The irony of identifying McKay as "the Jamaican poet" has not been lost on Domingo's readers, especially given the article's expressed purpose of bridging cultural differences. Winston James, for example, emphasizes in his prologue to Holding Aloft the Banner of Ethiopia: Caribbean Radicalism in Early Twentieth Century America that "it is inappropriate that Domingo should have cited McKay as he did, since one of the most powerful motifs in McKay's work is the supersession of petty and negative divisions between people of African descent--including those between African Caribbeans and African Americans" (5). [12] These divisions were especially pronounced during the early 1920s debates about immigration restriction, which coincided with the campaign against Marcus Garvey. As the heated exchange between Domingo and the African American socialist Chandler Owen in The Messenger exemplified, the boundaries between anti-Garvey and anti-West Indian antagonism were not always clear, even though the degree of mistrus t--and misunderstanding--between Caribbean and African American intellectuals became all too clear. [13]

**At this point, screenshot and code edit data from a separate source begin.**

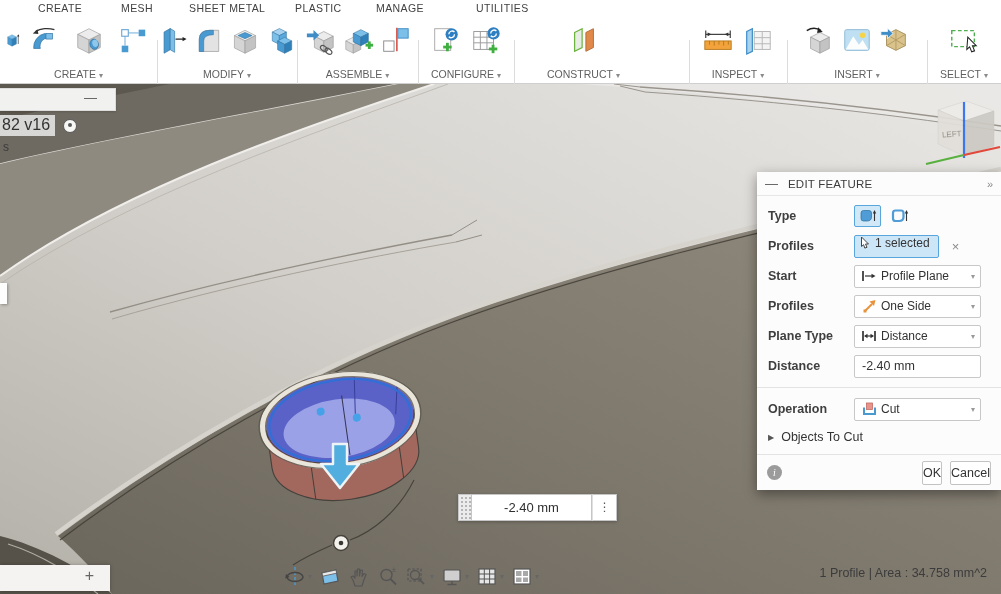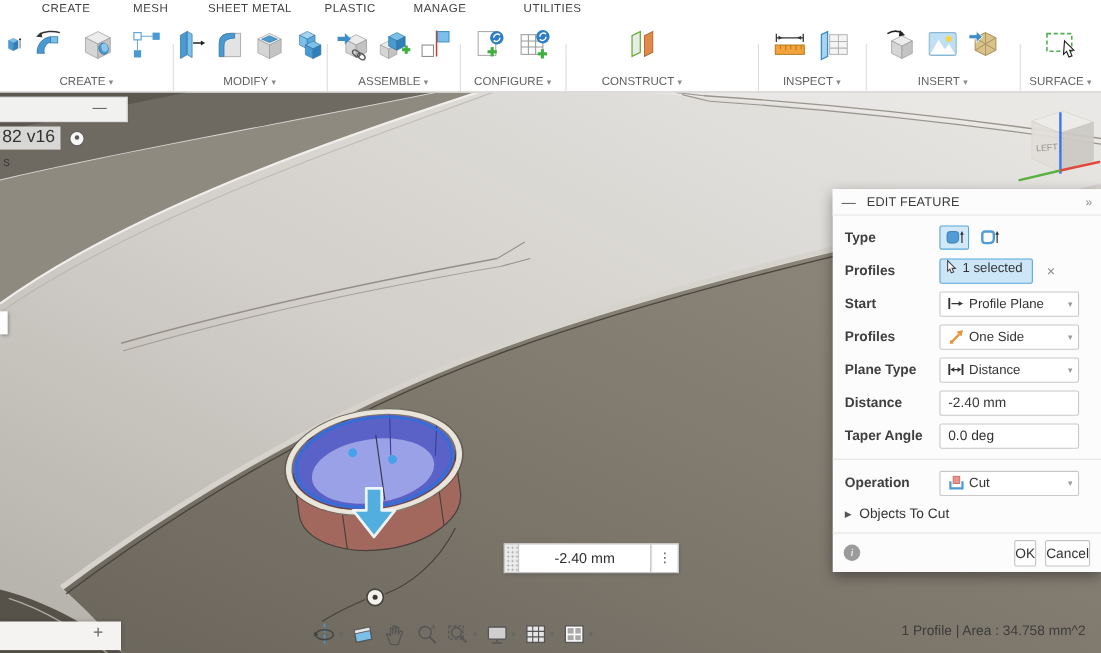--- a/index.html
+++ b/index.html
@@ -318,21 +318,21 @@
 
     <div class="tgroup" style="left:927px;width:74px">
       <div class="gicons">
         <div class="tbtn">
           <svg width="34" height="32" viewBox="0 0 34 34">
             <rect x="4" y="7" width="24" height="17" fill="none" stroke="#4fae4f" stroke-width="1.5" stroke-dasharray="4,2.5"></rect>
             <polygon points="21,14 30,23 26,23 28.2,28.5 25.2,29.6 23,24.2 20,27" fill="#fff" stroke="#222" stroke-width="1.1"></polygon>
           </svg>
         </div>
       </div>
-      <div class="glabel"><span>SURFACE</span><span class="caret">▾</span></div>
+      <div class="glabel"><span>SELECT</span><span class="caret">▾</span></div>
     </div>
   </div>
 
   <div class="viewport">
 
     <svg class="scene" width="1001" height="510" viewBox="0 0 1001 510">
       <defs>
         <linearGradient id="bandGrad" x1="0" y1="1" x2="1" y2="0">
           <stop offset="0" stop-color="#b3b0a8"></stop>
           <stop offset="0.45" stop-color="#d2cfca"></stop>
@@ -563,24 +563,20 @@
               </svg>
             </span>
             <span class="ddval">Distance</span>
             <span class="caret">▾</span>
           </span>
         </div>
         <div class="drow">
           <span class="dlabel">Distance</span>
           <input class="tinput" value="-2.40 mm" style="">
         </div>
-        <div class="drow">
-          <span class="dlabel">Taper Angle</span>
-          <input class="tinput" value="0.0 deg" style="">
-        </div>
         <div class="dsep"></div>
         <div class="drow">
           <span class="dlabel">Operation</span>
           <span class="dd">
             <span class="ddicon">
               <svg width="15" height="14" viewBox="0 0 15 14">
                 <rect x="4.5" y="1" width="6" height="6.5" fill="#e8938b" stroke="#c26a62" stroke-width=".8"></rect>
                 <path d="M2,5.5 L2,12 L13,12 L13,5.5" stroke="#4a9ad2" stroke-width="2" fill="none"></path>
               </svg>
             </span>

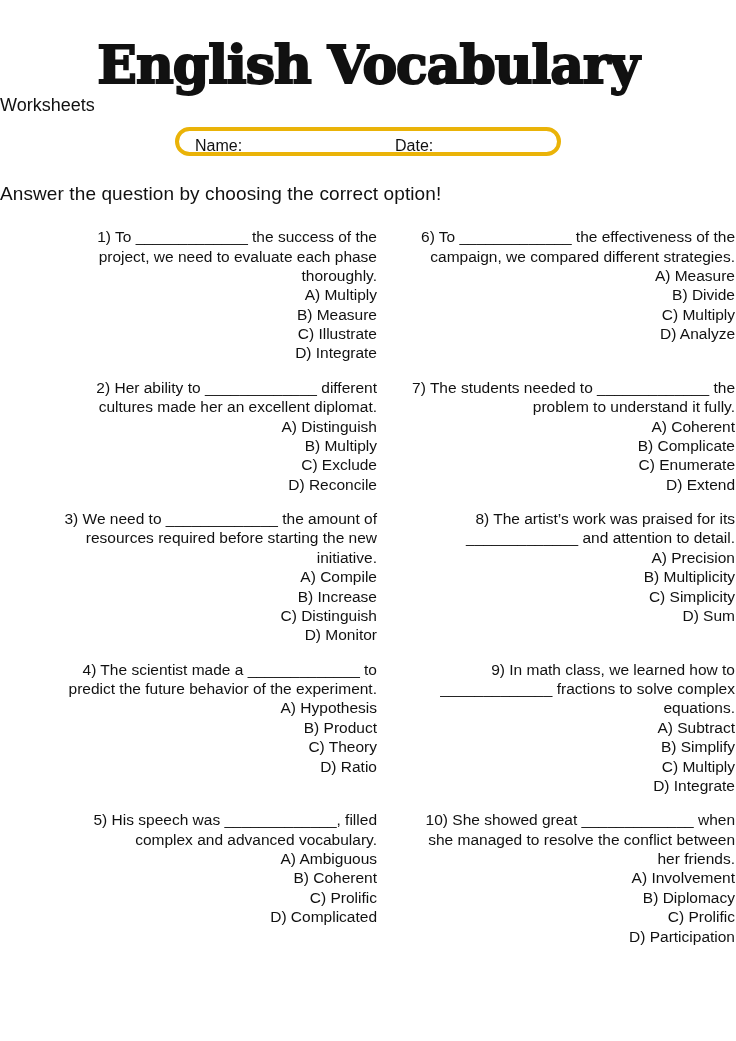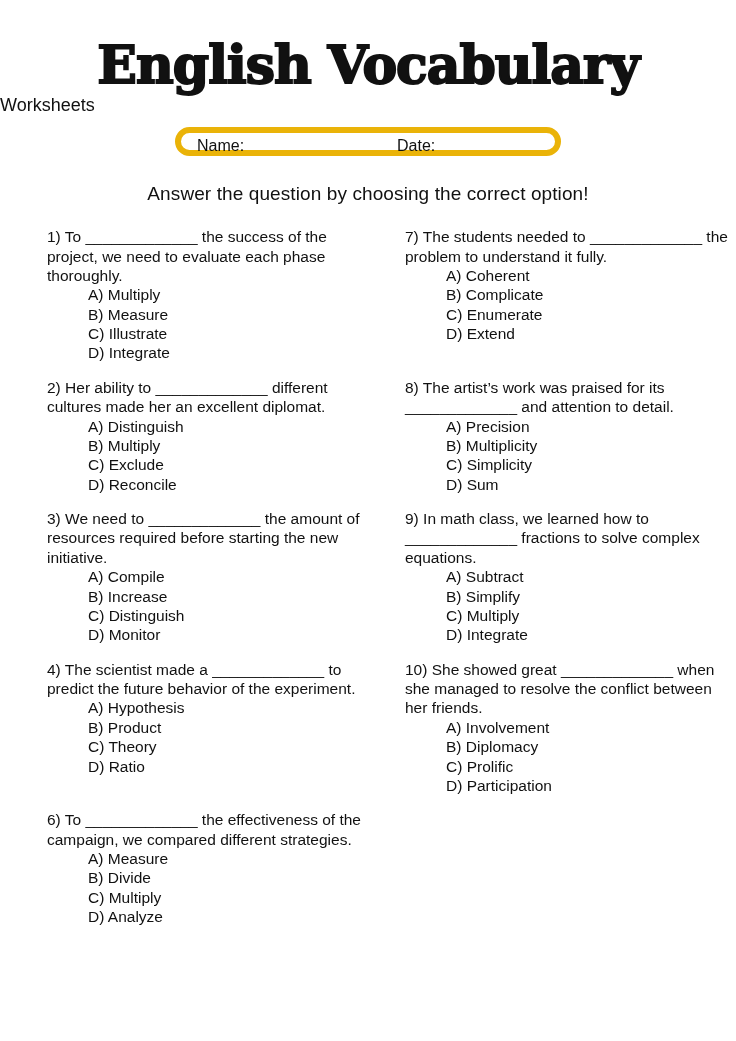--- a/index.html
+++ b/index.html
@@ -29,21 +29,21 @@
   }
   .subtitle {
     text-align: left;
     font-size: 18px;
     margin-top: 2px;
   }
   .name-date-box {
     width: 386px;
     height: 29px;
     margin: 11px auto 0 auto;
-    border: 6px solid #eab308;
+    border: 4px solid #eab308;
     border-radius: 15px;
     display: flex;
     align-items: center;
     padding: 8px 0 0 16px;
     font-size: 16px;
   }
   .name-group {
     display: flex;
     align-items: center;
     width: 200px;
@@ -51,34 +51,34 @@
   .date-group {
     display: flex;
     align-items: center;
     flex: 1;
   }
   .fill-area {
     flex: 1;
     height: 20px;
   }
   .instruction {
-    text-align: center;
     font-size: 19px;
     margin-top: 27px;
     letter-spacing: 0.1px;
   }
   .questions-grid {
     margin: 22px 18px 0 47px;
     display: grid;
     grid-template-columns: 330px 330px;
     grid-template-rows: repeat(5, auto);
     grid-auto-flow: column;
     column-gap: 28px;
     row-gap: 15px;
     align-items: start;
+    text-align: right;
   }
   .question {
     font-size: 15.5px;
     line-height: 1.25;
   }
   .q-text {
     white-space: pre-wrap;
   }
   .options {
     padding-left: 41px;
@@ -144,20 +144,29 @@
     <div class="question">
       <p class="q-text">4) The scientist made a _____________ to predict the future behavior of the experiment.</p>
       <ul class="options">
         <li class="option">A) Hypothesis</li>
         <li class="option">B) Product</li>
         <li class="option">C) Theory</li>
         <li class="option">D) Ratio</li>
       </ul>
     </div>
 
+    <div class="question">
+      <p class="q-text">5) His speech was _____________, filled complex and advanced vocabulary.</p>
+      <ul class="options">
+        <li class="option">A) Ambiguous</li>
+        <li class="option">B) Coherent</li>
+        <li class="option">C) Prolific</li>
+        <li class="option">D) Complicated</li>
+      </ul>
+    </div>
 
     <div class="question">
       <p class="q-text">6) To _____________ the effectiveness of the campaign, we compared different strategies.</p>
       <ul class="options">
         <li class="option">A) Measure</li>
         <li class="option">B) Divide</li>
         <li class="option">C) Multiply</li>
         <li class="option">D) Analyze</li>
       </ul>
     </div>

During the Garvey controversy, disagreements between Caribbean and African American intellectuals about radical politics within the United States superceded common interests in opposing United States imperial incursions in the Caribbean. Nonetheless, the cause of Haitian self-determination remained a source of agreement for blacks worldwide, as United States control of the Haitian economy and political system became more firmly entrenched under the administration of its client President, Louis Borno. Opposition to the American military occupation of Haiti within the United States was strongest during the election year of 1920, following the military response to the massive uprising against the Occupation that took place in 1919. By 1919, United States policy makers had drastically revised the Haitian Constitution. The new Constitution blatantly served American economic and military interests as it denied democratic rights to Haitians. Most notably, it legalized alien land ownership, suspended the elected Hai tian legislature, and legalized all acts of the military occupation. In addition to the introduction of such anti-democratic policies, the United States also implemented plantation agriculture that was financed by private American investments, which destroyed the existing land-tenure system of peasant freeholders. While there had been popular resistance to United States economic and military policy since the Occupation, the most intense guerilla warfare took place during the uprising of 1919. The Marines responded with their superior weaponry, killing over 3,000 Haitians. Criticism of the Occupation intensified in the United States when military documents about "the indiscriminate killing of natives" were publicized. [14]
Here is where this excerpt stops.